WHAT NEEDS TO BE DONE >> In your copy of the data, include no pictures and alter nothing else.

INPUT >>
————————
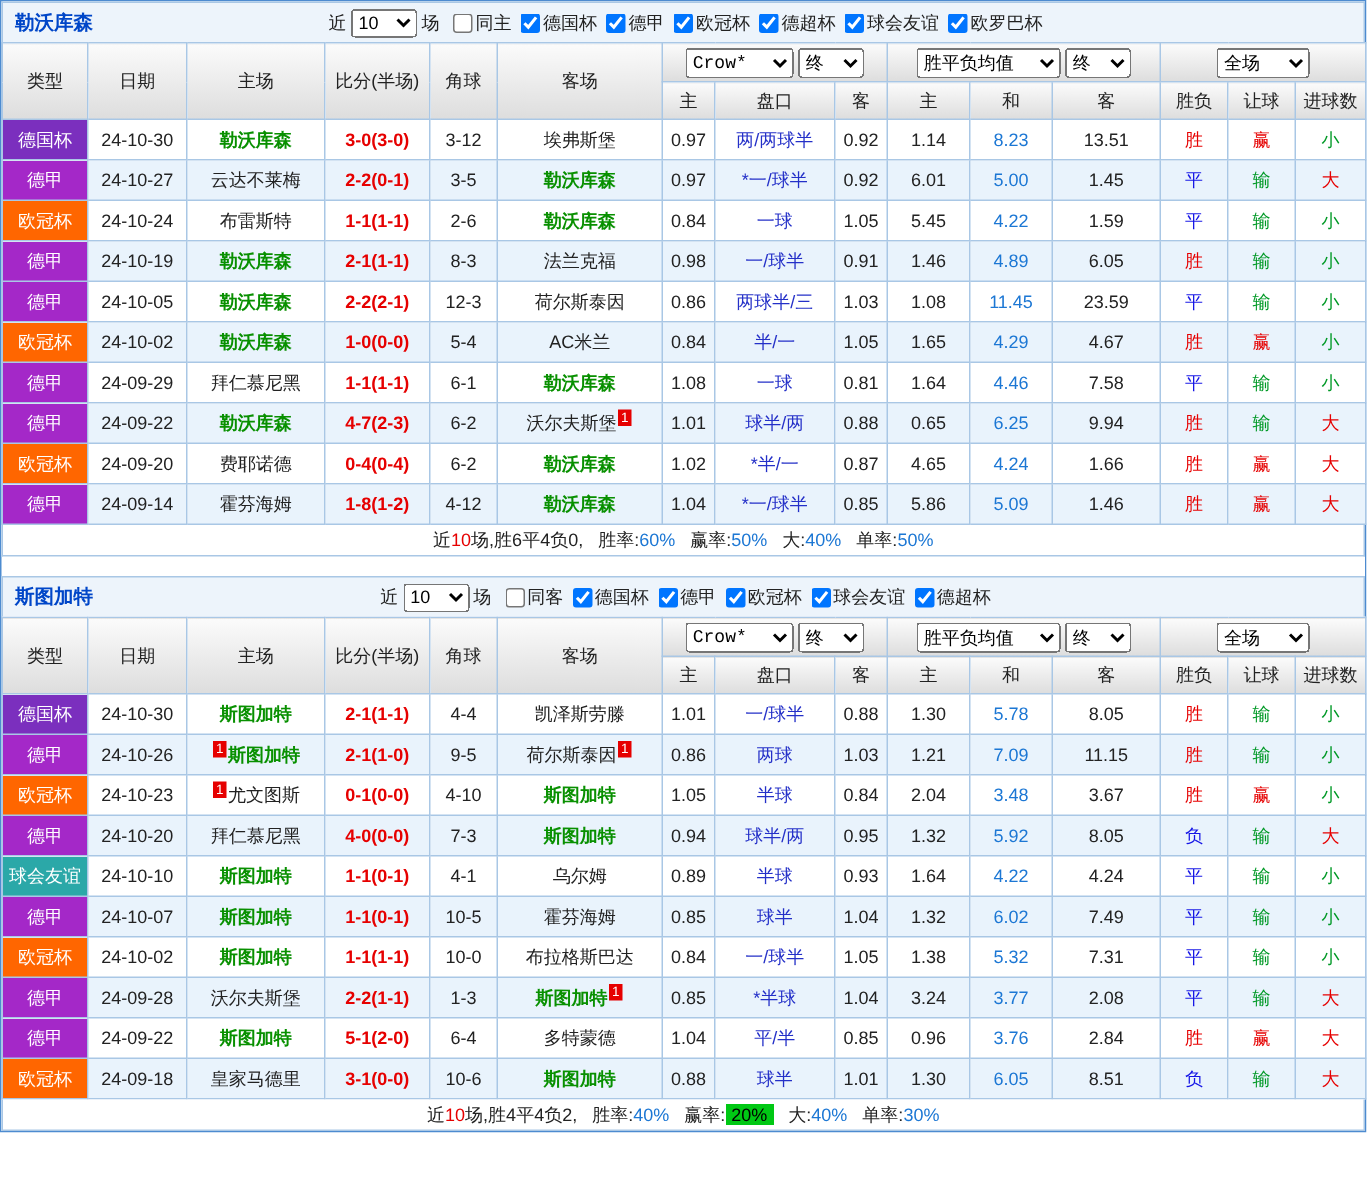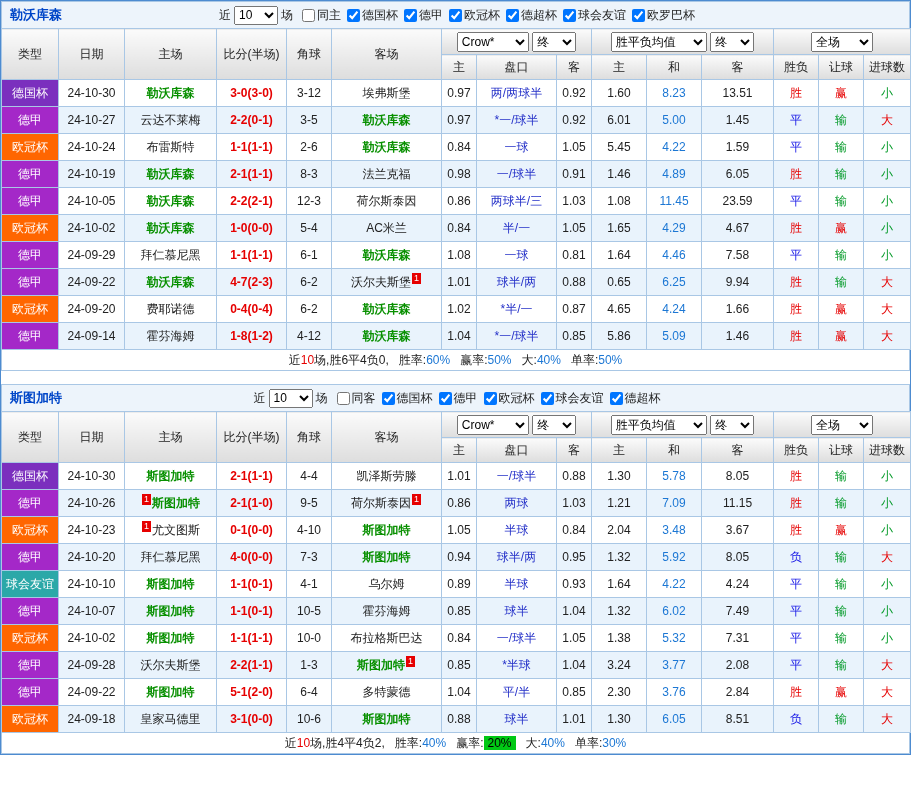--- a/index.html
+++ b/index.html
@@ -25,21 +25,21 @@
   .sel-count { width:44px; }
   .chk { display:inline-flex; align-items:center; margin-left:6px; white-space:nowrap; }
   .chk input { margin:0 2px 0 0; width:13px; height:13px; }
 
   
   table.grid { width:909px; border-collapse:collapse; table-layout:fixed; }
   .grid th, .grid td { border:1px solid #A9C7E5; text-align:center; overflow:hidden; white-space:nowrap; padding:0 1px; }
   .grid thead th { background:linear-gradient(180deg,#FBFBFB,#DDDDDD); font-weight:normal; height:25px; }
   .grid thead tr.sel-row th { height:26px; }
   .sel-cell select { height:20px; font-size:12px; max-width:100%; vertical-align:middle; }
-  .sel-company { width:72px; } .sel-time { width:44px; } .sel-europe { width:96px; } .sel-scope { width:62px; }
+  .sel-company { width:72px;font-family:Liberation Mono, monospace; } .sel-time { width:44px; } .sel-europe { width:96px; } .sel-scope { width:62px; }
   .grid tbody td { height:27px; background:#fff; }
   .grid tbody tr.alt td { background:#E9F3FC; }
   td.type-cell { color:#fff; }
   .score { color:#E60000; font-weight:bold; }
   .handicap { color:#2430C8; }
   .draw-odds { color:#1C77D4; }
   .team-focus { color:#089000; font-weight:bold; }
   .team-plain { color:#222; }
   .card-badge { display:inline-block; background:#E60000; color:#fff; font-size:9px; line-height:11px; min-width:9px; height:11px; vertical-align:super; margin:0 1px; padding:0 1px; }
 
@@ -138,21 +138,21 @@
           <tr class="">
             <td class="type-cell" style="background:#7B2FBE">德国杯</td>
             <td>24-10-30</td>
             <td><span class="team-focus">勒沃库森</span></td>
             <td class="score">3-0(3-0)</td>
             <td>3-12</td>
             <td><span class="team-plain">埃弗斯堡</span></td>
             <td>0.97</td>
             <td class="handicap">两/两球半</td>
             <td>0.92</td>
-            <td>1.60</td>
+            <td>1.14</td>
             <td class="draw-odds">8.23</td>
             <td>13.51</td>
             <td style="color:#E60000">胜</td>
             <td style="color:#E60000">赢</td>
             <td style="color:#009926">小</td>
           </tr>
           <tr class="alt">
             <td class="type-cell" style="background:#A428C8">德甲</td>
             <td>24-10-27</td>
             <td><span class="team-plain">云达不莱梅</span></td>
@@ -524,21 +524,21 @@
           <tr class="">
             <td class="type-cell" style="background:#A428C8">德甲</td>
             <td>24-09-22</td>
             <td><span class="team-focus">斯图加特</span></td>
             <td class="score">5-1(2-0)</td>
             <td>6-4</td>
             <td><span class="team-plain">多特蒙德</span></td>
             <td>1.04</td>
             <td class="handicap">平/半</td>
             <td>0.85</td>
-            <td>2.30</td>
+            <td>0.96</td>
             <td class="draw-odds">3.76</td>
             <td>2.84</td>
             <td style="color:#E60000">胜</td>
             <td style="color:#E60000">赢</td>
             <td style="color:#E60000">大</td>
           </tr>
           <tr class="alt">
             <td class="type-cell" style="background:#FF6600">欧冠杯</td>
             <td>24-09-18</td>
             <td><span class="team-plain">皇家马德里</span></td>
————————
SOLUTION TO THIS TASK >>
--- a/index.html
+++ b/index.html
@@ -25,21 +25,21 @@
   .sel-count { width:44px; }
   .chk { display:inline-flex; align-items:center; margin-left:6px; white-space:nowrap; }
   .chk input { margin:0 2px 0 0; width:13px; height:13px; }
 
   
   table.grid { width:909px; border-collapse:collapse; table-layout:fixed; }
   .grid th, .grid td { border:1px solid #A9C7E5; text-align:center; overflow:hidden; white-space:nowrap; padding:0 1px; }
   .grid thead th { background:linear-gradient(180deg,#FBFBFB,#DDDDDD); font-weight:normal; height:25px; }
   .grid thead tr.sel-row th { height:26px; }
   .sel-cell select { height:20px; font-size:12px; max-width:100%; vertical-align:middle; }
-  .sel-company { width:72px; } .sel-time { width:44px; } .sel-europe { width:96px; } .sel-scope { width:62px; }
+  .sel-company { width:72px;font-family:Liberation Mono, monospace; } .sel-time { width:44px; } .sel-europe { width:96px; } .sel-scope { width:62px; }
   .grid tbody td { height:27px; background:#fff; }
   .grid tbody tr.alt td { background:#E9F3FC; }
   td.type-cell { color:#fff; }
   .score { color:#E60000; font-weight:bold; }
   .handicap { color:#2430C8; }
   .draw-odds { color:#1C77D4; }
   .team-focus { color:#089000; font-weight:bold; }
   .team-plain { color:#222; }
   .card-badge { display:inline-block; background:#E60000; color:#fff; font-size:9px; line-height:11px; min-width:9px; height:11px; vertical-align:super; margin:0 1px; padding:0 1px; }
 
@@ -138,21 +138,21 @@
           <tr class="">
             <td class="type-cell" style="background:#7B2FBE">德国杯</td>
             <td>24-10-30</td>
             <td><span class="team-focus">勒沃库森</span></td>
             <td class="score">3-0(3-0)</td>
             <td>3-12</td>
             <td><span class="team-plain">埃弗斯堡</span></td>
             <td>0.97</td>
             <td class="handicap">两/两球半</td>
             <td>0.92</td>
-            <td>1.60</td>
+            <td>1.14</td>
             <td class="draw-odds">8.23</td>
             <td>13.51</td>
             <td style="color:#E60000">胜</td>
             <td style="color:#E60000">赢</td>
             <td style="color:#009926">小</td>
           </tr>
           <tr class="alt">
             <td class="type-cell" style="background:#A428C8">德甲</td>
             <td>24-10-27</td>
             <td><span class="team-plain">云达不莱梅</span></td>
@@ -524,21 +524,21 @@
           <tr class="">
             <td class="type-cell" style="background:#A428C8">德甲</td>
             <td>24-09-22</td>
             <td><span class="team-focus">斯图加特</span></td>
             <td class="score">5-1(2-0)</td>
             <td>6-4</td>
             <td><span class="team-plain">多特蒙德</span></td>
             <td>1.04</td>
             <td class="handicap">平/半</td>
             <td>0.85</td>
-            <td>2.30</td>
+            <td>0.96</td>
             <td class="draw-odds">3.76</td>
             <td>2.84</td>
             <td style="color:#E60000">胜</td>
             <td style="color:#E60000">赢</td>
             <td style="color:#E60000">大</td>
           </tr>
           <tr class="alt">
             <td class="type-cell" style="background:#FF6600">欧冠杯</td>
             <td>24-09-18</td>
             <td><span class="team-plain">皇家马德里</span></td>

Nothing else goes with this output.